» WORKING DATA:

════════════════════

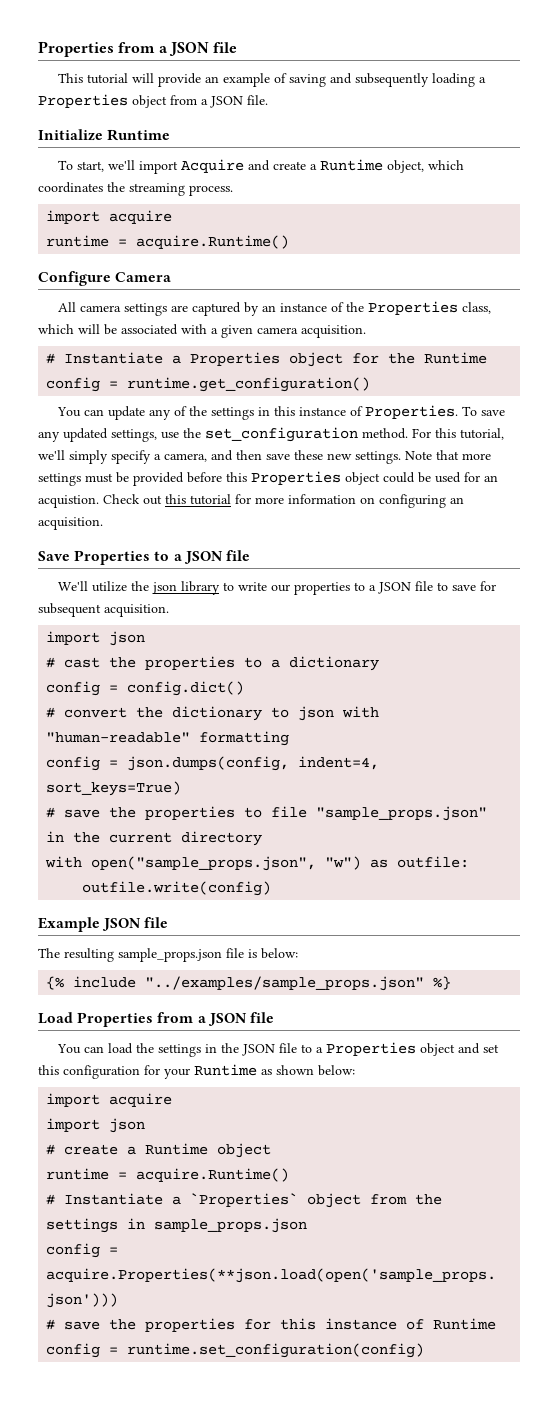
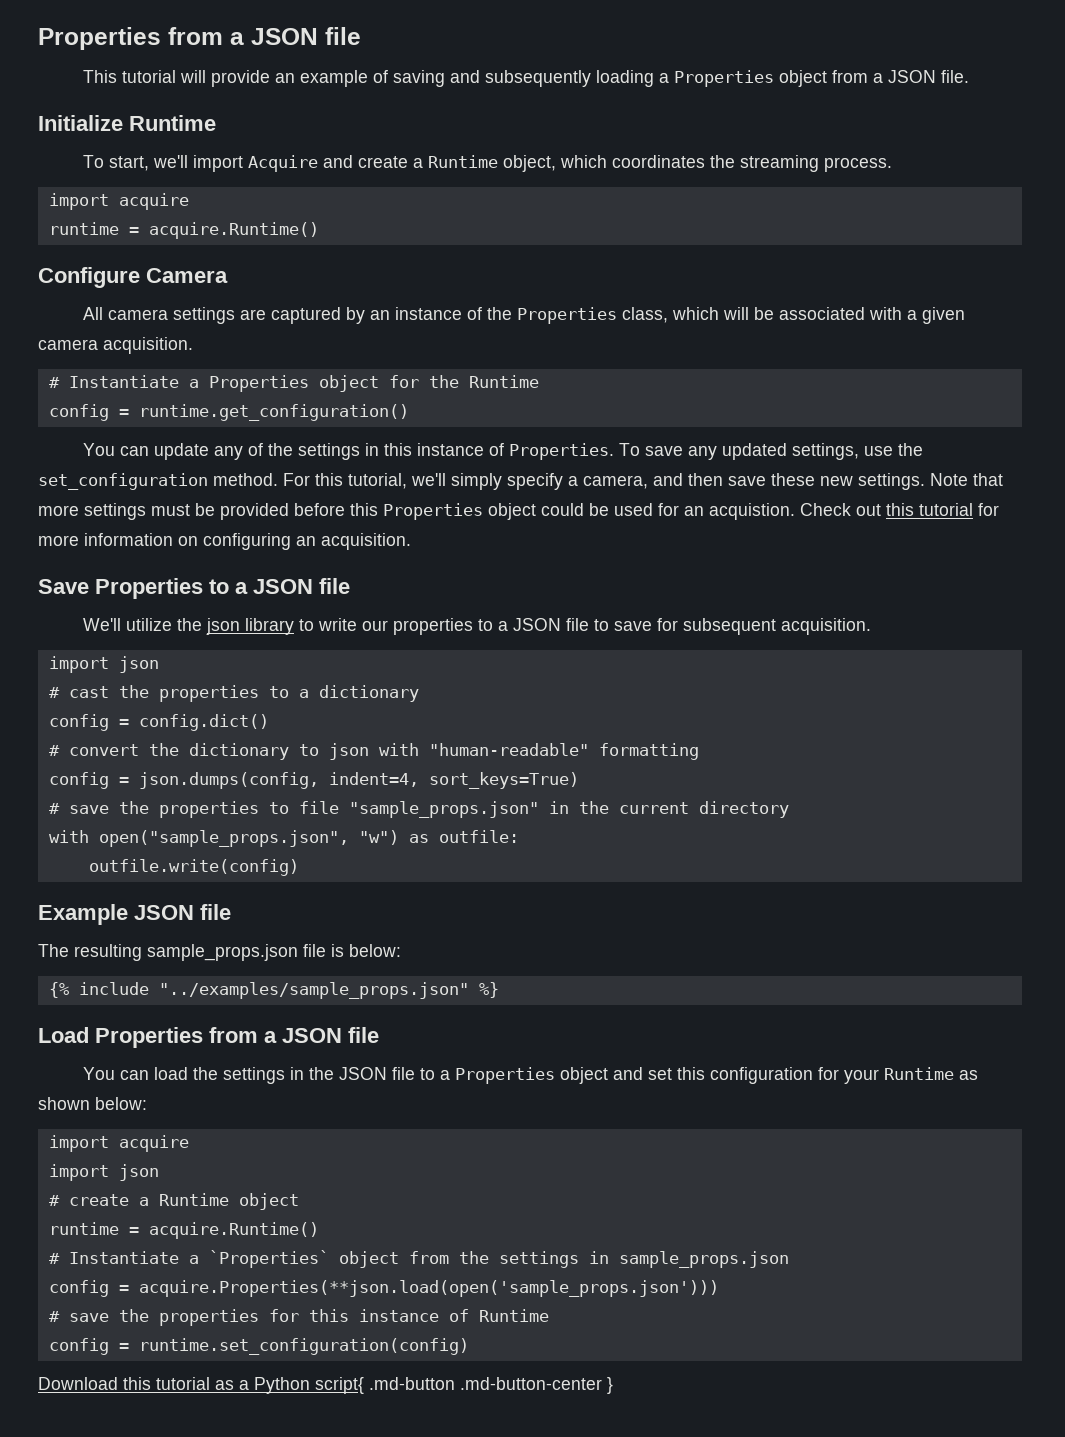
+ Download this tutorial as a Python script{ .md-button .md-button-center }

════════════════════

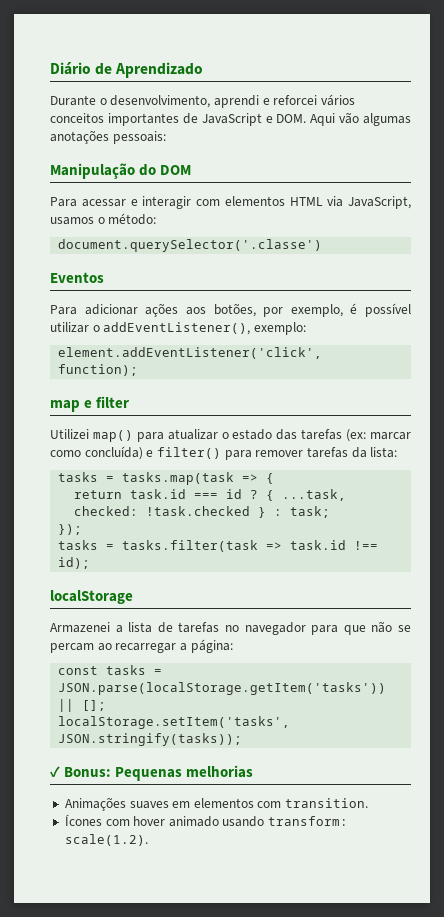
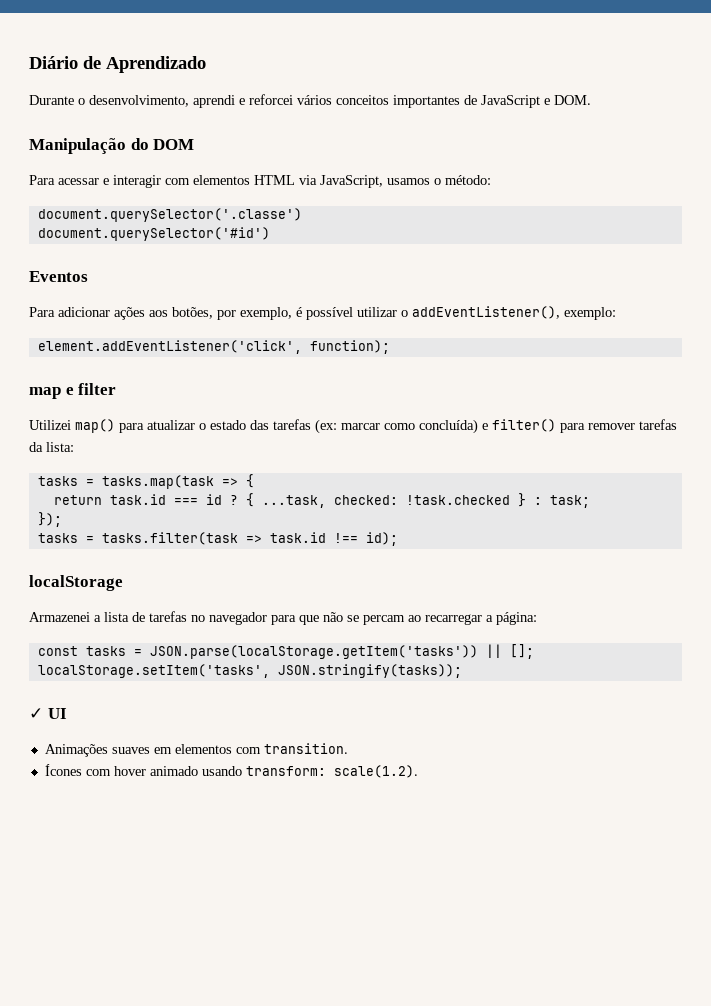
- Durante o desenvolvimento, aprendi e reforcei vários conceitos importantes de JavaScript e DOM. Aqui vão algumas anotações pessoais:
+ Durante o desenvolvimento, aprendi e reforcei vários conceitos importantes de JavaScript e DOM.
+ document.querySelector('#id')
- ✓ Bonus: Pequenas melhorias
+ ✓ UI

════════════════════

» REQUIREMENT:
Give only the number of lines in the material above that include the word "importantes".

» TASK ANSWER:
2